Coopération internationale

      (41) Assurer une coopération ciblée, soutenue et efficace au sujet des Roms, au niveau paneuropéen, entre Etats membres, régions, autorités locales et organisations européennes, en s'inspirant des nombreux exemples de bonnes pratiques qui existent aux niveaux européen, national, régional et local. En particulier, encourager la coopération avec l’Union européenne, y compris par le biais de programmes conjoints tels que les « Cités interculturelles », ainsi qu’avec l’OSCE ;

      (42) Assurer une coopération étroite avec les communautés des Roms à tous les niveaux, paneuropéen, national, régional et local, dans la mise en œuvre de ces engagements ;

(43) Reconnaissant la nécessité de contribuer à la mise en œuvre de ces priorités en utilisant les bonnes pratiques, l'expertise et les ressources financières disponibles aux niveaux européen, national et local, les Etats membres du Conseil de l’Europe :

    - (44) se félicitent de la décision du Secrétaire Général de réorganiser de manière transversale les ressources au sein du Secrétariat du Conseil de l’Europe chargées de développer davantage la coopération avec les autorités nationales, régionales et locales et les organisations internationales en matière de collecte, d’analyse, d’échange et de dissémination d’informations sur les politiques et les bonnes pratiques concernant les Roms, de fournir des conseils et un soutien à la demande des autorités nationales, régionales et locales ainsi qu’une assistance pratique dans la mise en œuvre de nouvelles initiatives politiques, tout particulièrement à l’échelle locale, et de donner accès à la formation, au renforcement de capacités et à du matériel éducatif ;

    - (45) encouragent une étroite coopération avec les Etats membres, d’autres institutions du Conseil de l’Europe, d’autres organisations internationales, en particulier l’Union européenne et l’OSCE, ainsi que la société civile, y compris des associations de Roms et des organisations non gouvernementales concernées, afin que ses travaux complètent ceux des autres organismes, plutôt que de les dupliquer ;

    - (46) conviennent de créer un Programme de formation européen pour les médiateurs issus des Roms en vue de rationaliser, codifier et consolider les programmes de formation existants pour et à propos des médiateurs pour les Roms, à travers l’utilisation la plus efficace des ressources, standards, méthodologies, réseaux et infrastructures existants du Conseil de l’Europe, notamment les centres européen de la jeunesse à Strasbourg et à Budapest, en étroite coopération avec les autorités locales et nationales ;

    - (47) encouragent les Etats membres à adopter une approche interinstitutionnelle coordonnée pour traiter des questions concernant les Roms ;

    - (48) prennent note de la liste de bonnes pratiques élaborée par le Secrétaire Général, dénommée « les initiatives de Strasbourg », pour lesquelles il demande un soutien.

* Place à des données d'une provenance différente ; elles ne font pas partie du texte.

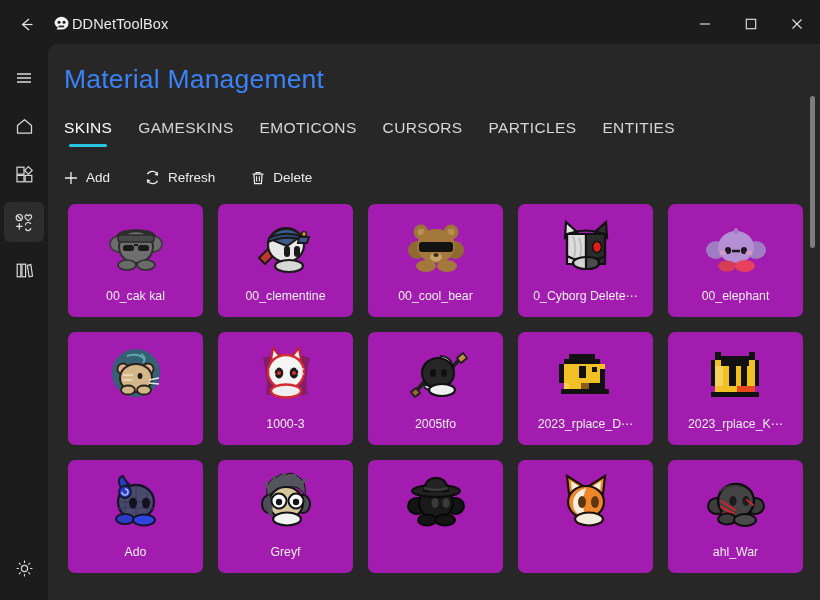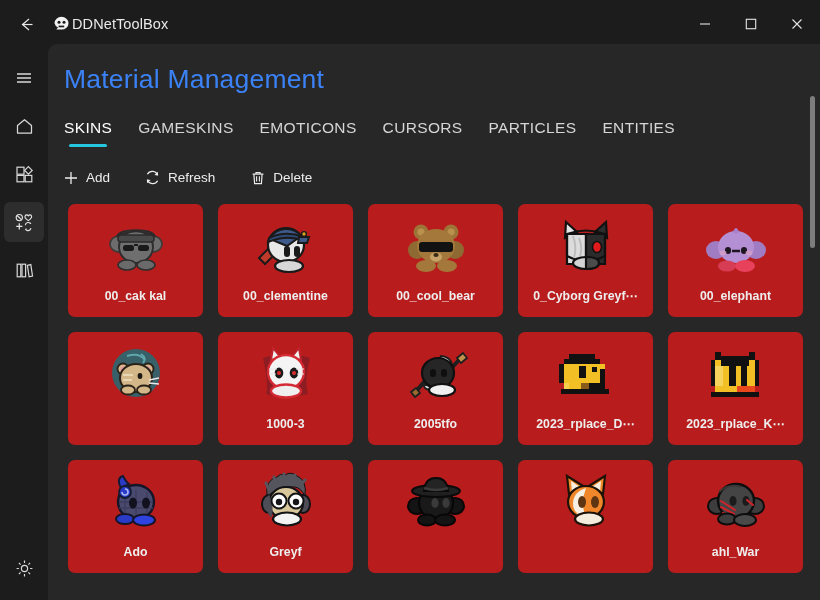--- a/index.html
+++ b/index.html
@@ -91,10 +91,9 @@
     gap:15px; padding-left:12px; padding-top:4px;
   }
   .card {
-    width:135px; height:113px; background:#b91c1c; border-radius:7px;
+    width:135px; height:113px; background:#a21caf; border-radius:7px;
     display:flex; flex-direction:column; align-items:center;
     overflow:hidden;
-    font-weight:bold;
   }
   .thumb {
     width:135px; height:85px; display:flex; align-items:center; justify-content:center;

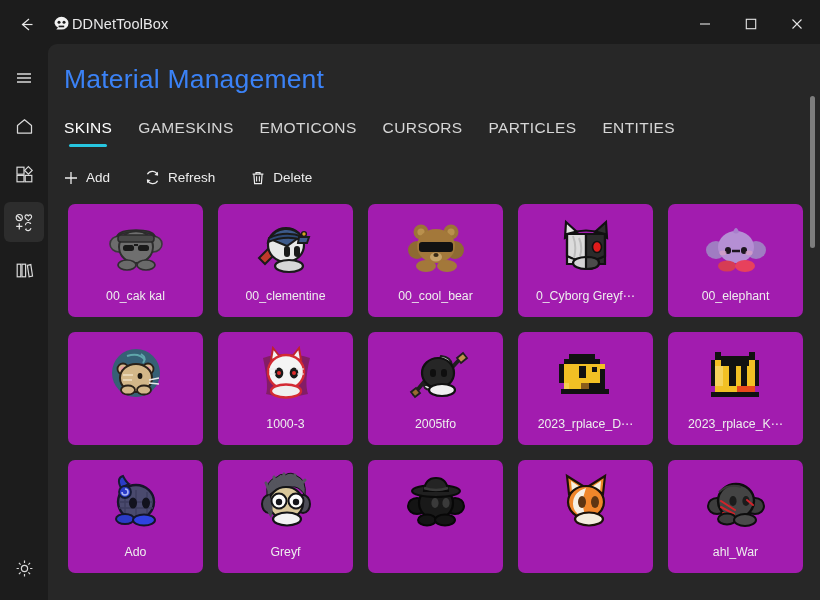--- a/index.html
+++ b/index.html
@@ -329,7 +329,7 @@
               <path d="M39 43 q13 0 13 6 q0 6 -13 6 z" fill="#4b4b4b" stroke="#111" stroke-width="2.2"></path>
             </svg>
           </div>
-          <div class="card-label">0_Cyborg Greyf⋯</div>
+          <div class="card-label">0_Cyborg Delete⋯</div>
         </div>
 
         <div class="card">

Ce catalogue ouvert de projets ayant un impact immédiat et mesurable pourra servir de catalyseur à l’action future ;

      - (49) invitent le Secrétaire Général du Conseil de l’Europe à présenter un premier rapport d’étape sur la mise en œuvre de la « Déclaration de Strasbourg » à la session ministérielle du Conseil de l’Europe à Istanbul en mai 2011.

Note 1 L’expression « Roms » utilisée dans l’ensemble du présent texte désigne les Roms, les Sintés, les Kalés, les Gens du voyage et les groupes de population apparentés en Europe, et vise à englober la grande diversité des groupes concernés, y compris les personnes qui s’auto-identifient comme « Gypsies ».